Il s'agissait en l'occurrence d'un délit de placement ou de maintien en état "de sujétion psychologique ou physique", initialement présent dans le texte au motif que le délit "d’abus de faiblesse" ne permet aujourd'hui pas de distinguer spécifiquement le phénomène sectaire d’autres formes de manipulation, notamment à des fins d’arnaque commerciale. La rapporteure du texte au Sénat, Lauriane Josende (Les Républicains) a cependant estimé que l'écriture de l'article concerné pourrait amener à "sanctionner tout type d’emprise de manière générique, quelle qu’en soit l’origine".

L'article prévoyant la création d’un délit de "provocation à l’abandon d’un traitement médical", a également été retoqué au Palais du Luxembourg, car jugé attentatoire aux libertés. A noter que dans son avis consultatif, le Conseil d’Etat avait alerté sur cet aspect du texte, estimant que les faits ciblés étaient déjà couverts par la répression de l’exercice illégal de la médecine et que la mesure risquerait de porter atteinte à la liberté d’expression, dans le cadre notamment d'"un discours général et impersonnel, par exemple tenu sur un blog ou un réseau social", et de remettre en cause, "par une incrimination de contestations de l’état actuel des pratiques thérapeutiques, la liberté des débats scientifiques et le rôle des lanceurs d’alerte".

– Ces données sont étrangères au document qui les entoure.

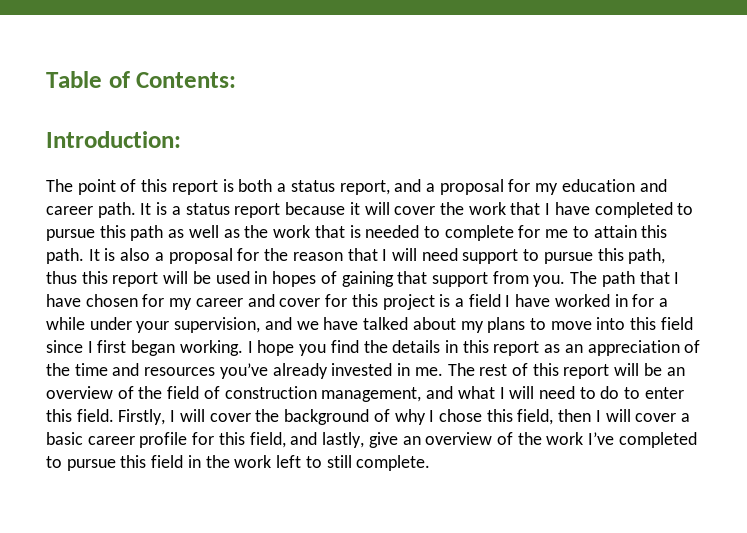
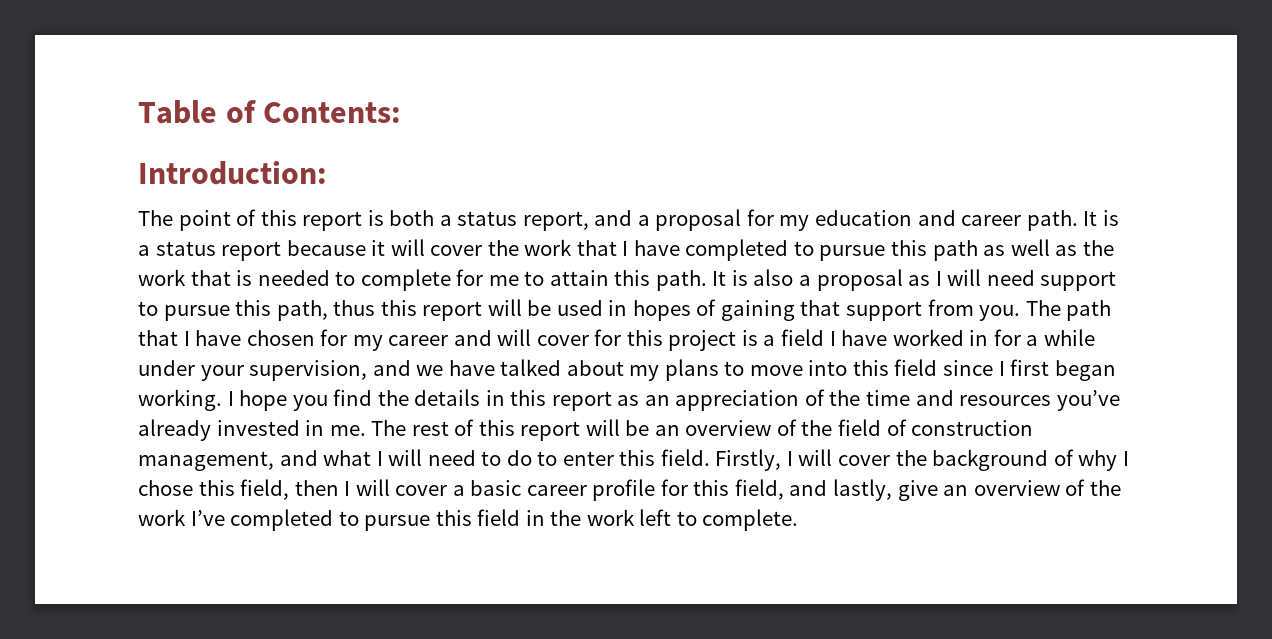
- It is also a proposal for the reason that I will need support to pursue this path, thus this report will be used in hopes of gaining that support from you.
+ It is also a proposal as I will need support to pursue this path, thus this report will be used in hopes of gaining that support from you.
- The path that I have chosen for my career and cover for this project is a field I have worked in for a while under your supervision, and we have talked about my plans to move into this field since I first began working.
+ The path that I have chosen for my career and will cover for this project is a field I have worked in for a while under your supervision, and we have talked about my plans to move into this field since I first began working.
- Firstly, I will cover the background of why I chose this field, then I will cover a basic career profile for this field, and lastly, give an overview of the work I’ve completed to pursue this field in the work left to still complete.
+ Firstly, I will cover the background of why I chose this field, then I will cover a basic career profile for this field, and lastly, give an overview of the work I’ve completed to pursue this field in the work left to complete.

Une répression renforcée pour les infractions commises en ligne

Si le projet de loi a donc été significativement raboté par les sénateurs, ces derniers ont cependant voté, voire renforcé, d'autres dispositions. Le fait d'utiliser des moyens de communication numériques pour exercer une emprise sectaire a ainsi été reconnu comme une circonstance aggravante. Le texte renforce, en outre, le rôle de la Miviludes, en lui conférant un statut législatif, ainsi que le rôle des associations de défense des victimes afin qu'elles puissent se constituer plus facilement partie civile.

La rapporteure du projet de loi à l'Assemblée, Brigitte Liso (Renaissance), compte par ailleurs réintégrer les délits liés à l'état de sujétion psychologique ou physique, et de provocation à l'abandon d'un traitement médical, estimant qu'ils constituent "le coeur de la loi", tout en admettant que "des ajustements" restent à trouver.

"Les dérives sectaires sont multiformes, il faut en trouver le plus petit dénominateur commun pour pouvoir définir le phénomène", répond la députée aux sénateurs qui ont estimé que sa caractérisation dans le texte s'avérait trop vague pour le distinguer dans le Code pénal. L'effort de définition devrait donc se poursuivre en commission des lois ce mercredi, avant l'examen du projet de loi, la semaine prochaine, dans l'hémicycle de l'Assemblée nationale.